Banjir itu....Longsor itu.....

Tak putus dirundung malang.  Ungkapan ini barangkali tepat untuk menggambarkan kondisi Indonesia saat ini.  Belum lagi masalah ekonomi tuntas, suhu sosial politik terus memanas.  Dimana-mana rakyat bertikai, nyawa manusia menjadi tidak ada harganya.  Aceh dan Irian Jaya tak henti berteriak ingin merdeka.

Musibah terkini adalah banjir dan longsor yang datang layaknya pelancong kaya raya.  Seolah-olah seluruh wilayah Indonesia hendak dikunjunginya.  Bermula dari Cilacap, Purworejo, Kulonprogo lalu loncat ke Sumatera Barat, Kerinci, Aceh dan Dairi.  Berikutnya Manado lalu Sumbawa. 
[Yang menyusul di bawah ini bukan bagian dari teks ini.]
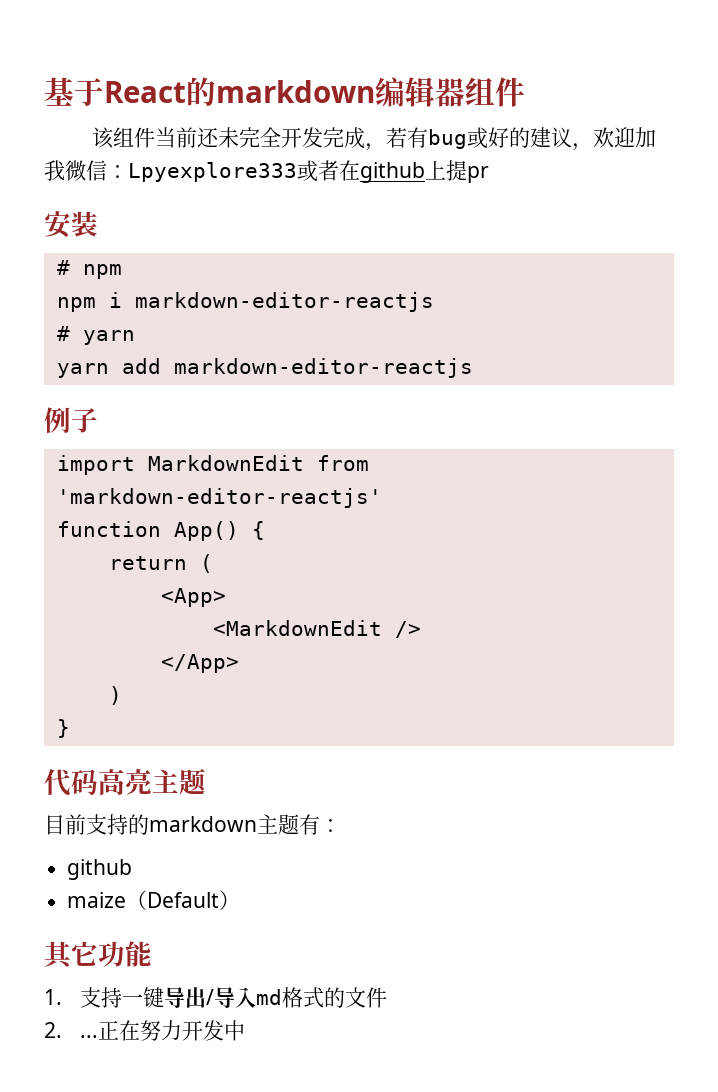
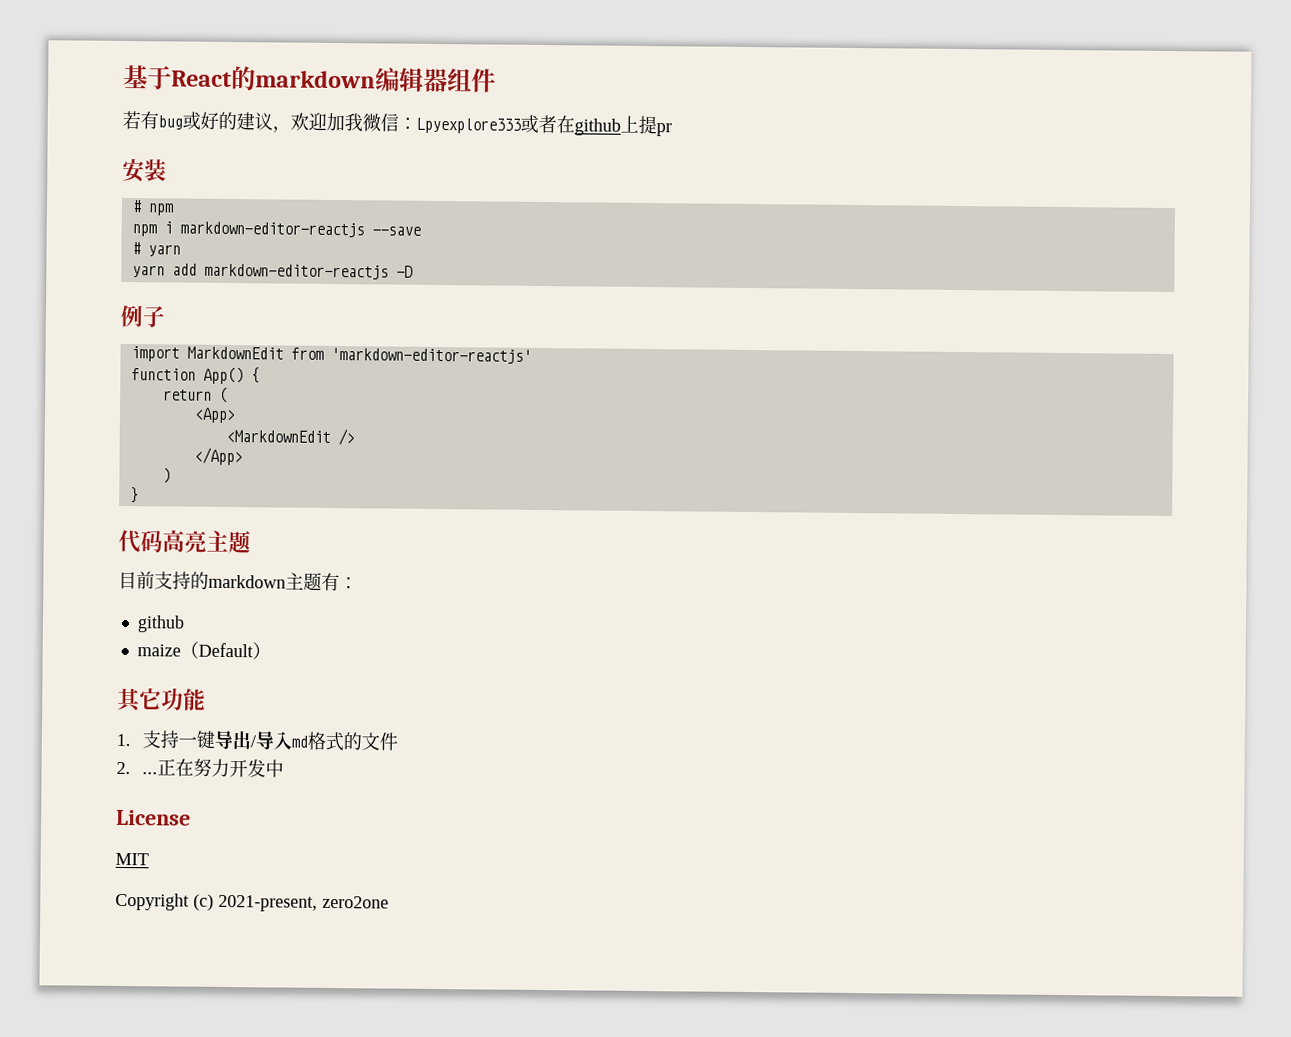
[91,127,386,151] 该组件当前还未完全开发完成， -> (496, 80) none
(434, 302) none -> [371,226,421,236] --save
(473, 368) none -> [395,265,413,278] -D
(246, 1030) none -> [116,809,191,826] [115,852,149,866] [115,892,389,912] // License // MIT // Copyright (c) 2021-present, zero2one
Meski sepuluh tahun terakhir bencana alam -terutama gempa bumi, tsunami dan banjir- sering melanda Indonesia, tetapi tidak sampai memberi pengaruh signifikan pada industri asuransi.  Hal ini dapat dimaklumi mengingat daerah-daerah terkena bencana bukanlah daerah “gemuk”.  Keberuntungan ini rupanya membuat industri terlena dan berpikir seakan-akan potensi kerugian akibat bencana alam di Indonesia hampir tidak ada.  Ditambah tekanan kompetisi yang semakin ketat, jadilah suku premi bencana alam Indonesia demikian tipisnya, bahkan mencapai titik nol.  Tidak mengherankan bila selanjutnya pasar reasuransi internasional mulai enggan berpartisipasi.

Kini tiba saatnya kita harus sungguh-sungguh memperhatikan risiko ini karena sama sekali tidak ada jaminan bahwa Dewi Fortuna akan selamanya berbaik hati kepada industri asuransi nasional.